According to the Financial Times, it seems that some of Facebook‘s early backers have been spooked by increasing regulatory scrutiny.
It’s being reported that at least three of Facebook‘s supporters have privately discussed ways in which to distance themselves from the project.
When it was first announced, the Libra Association – the independent body responsible for overseeing the ‘cryptocurrency’ – boasted 28 members, which included several heavyweights from the financial sector (Visa, Mastercard), and technology industry (Spotify, Uber), alongside Calibra (a Facebook subsidiary).
At the time, news surfaced that each of the members had made a non-binding pledge to invest at least $10 million into the project, which Facebook hopes could disrupt the global payments arena and boost financial inclusivity.
Perhaps unsurprisingly, Facebook‘s proposition unnerved regulators across the globe. It even reportedly prompted an anti-trust investigation by EU officials.
Now, the FT it’s spoken to two of Libra‘s founding members, who say they are concerned about the intensifying regulatory scrutiny and are considering walking away altogether.

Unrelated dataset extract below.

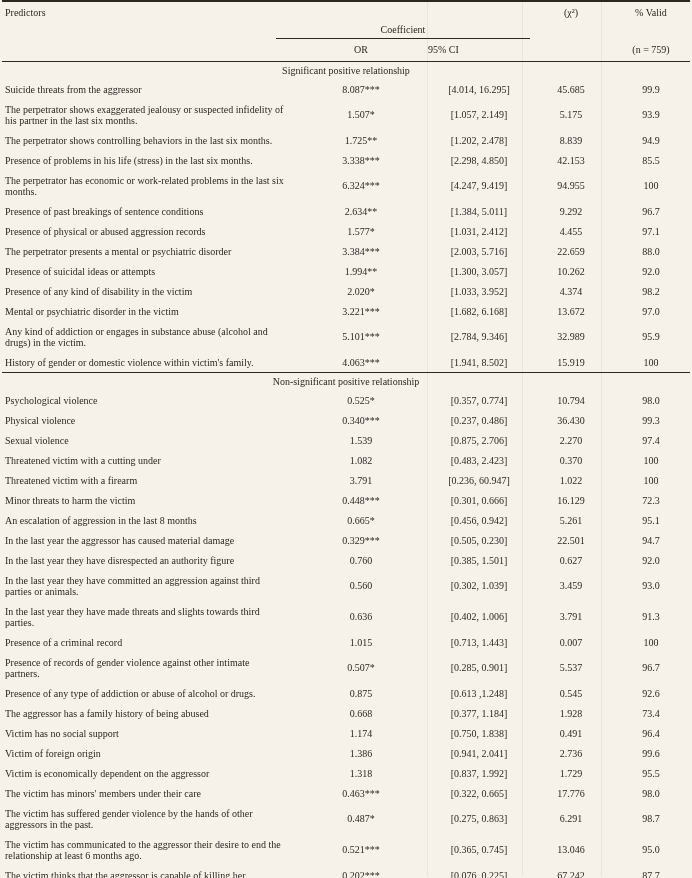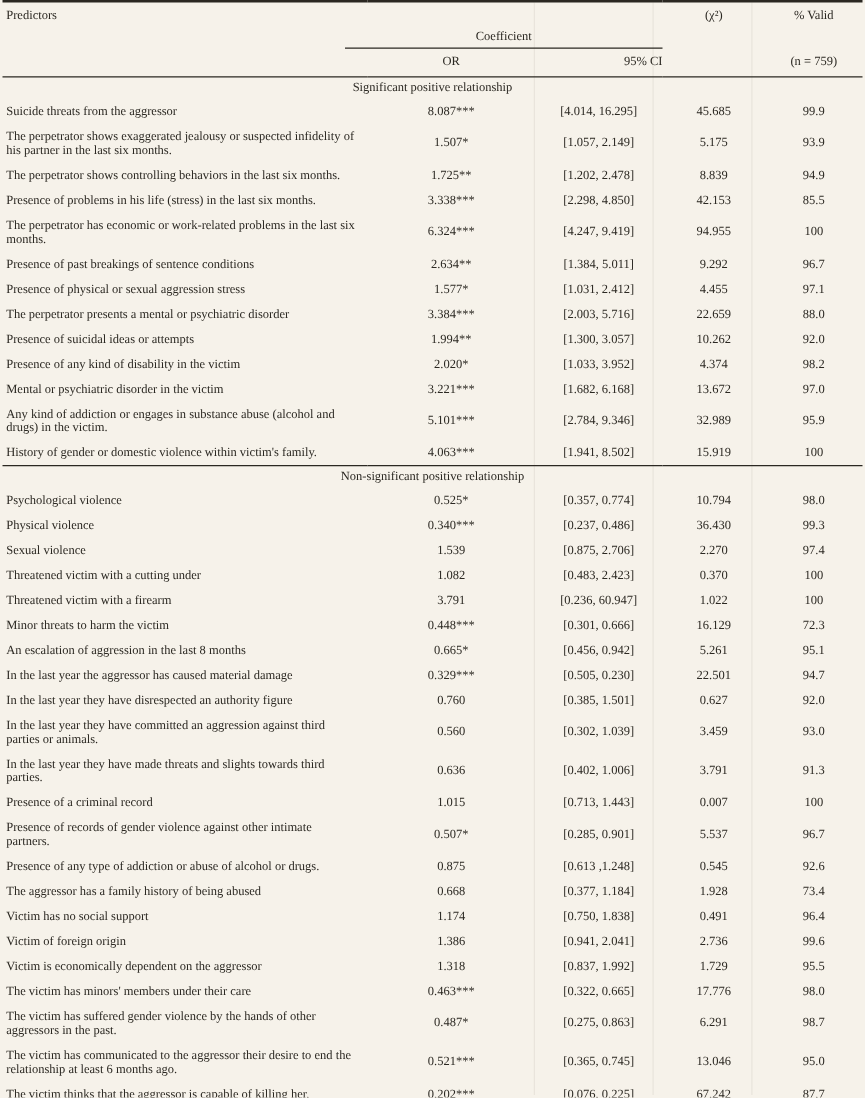"95% CI" .th-ci { text-align: right -> left }
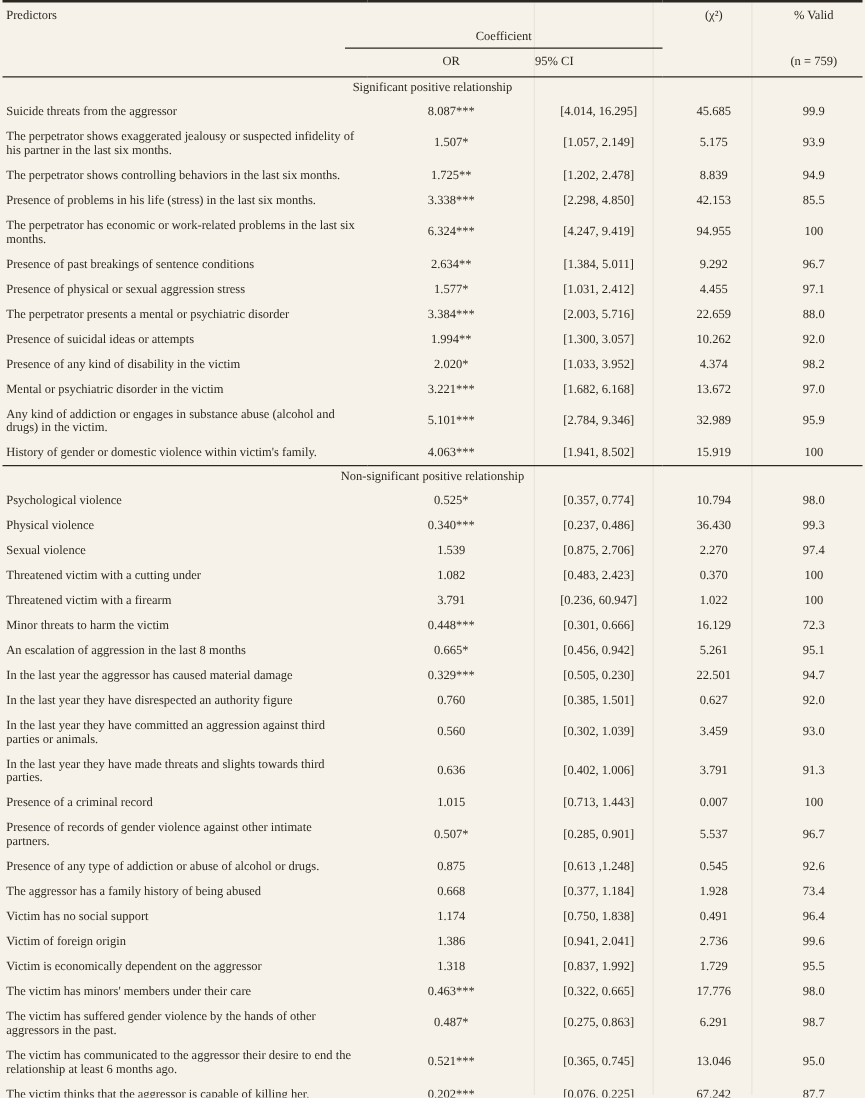"Presence of physical or sexual" td.pred { text: sexual aggression stress -> abused aggression records }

Additionally, another supporter says they are concerned about publicly supporting Facebook‘s digital currency as this may attract unwanted attention from regulators tasked with overseeing their own business.
“I think it’s going to be difficult for partners who want to be seen as in compliance [with their own regulators] to be out there supporting [Libra]” one of the partners told the FT.
As a result, Facebook is said to be growing reportedly tired of the lack of public support from the ‘cryptocurrency’ founding partners.
“Facebook is tired of being the only people putting their neck out,” one of Libra‘s supporters added.
Just to be clear, the FT says that founding partners are widely supportive of Libra as a concept and its potential to foster financial inclusion.
But, two of the companies have apparently discussed what the “right next steps” should be.
“Some of those conversations [about regulation] should have taken place before the launch, to understand how regulators would think about this, so there wasn’t so much pushback,” one partner said.
Indeed, Facebookseems to be working backward. The tech giant initially said it was looking to push Libra live in 2020, but the way things are going, this seems highly unlikely.
But, who knows, maybe I’ll stand corrected.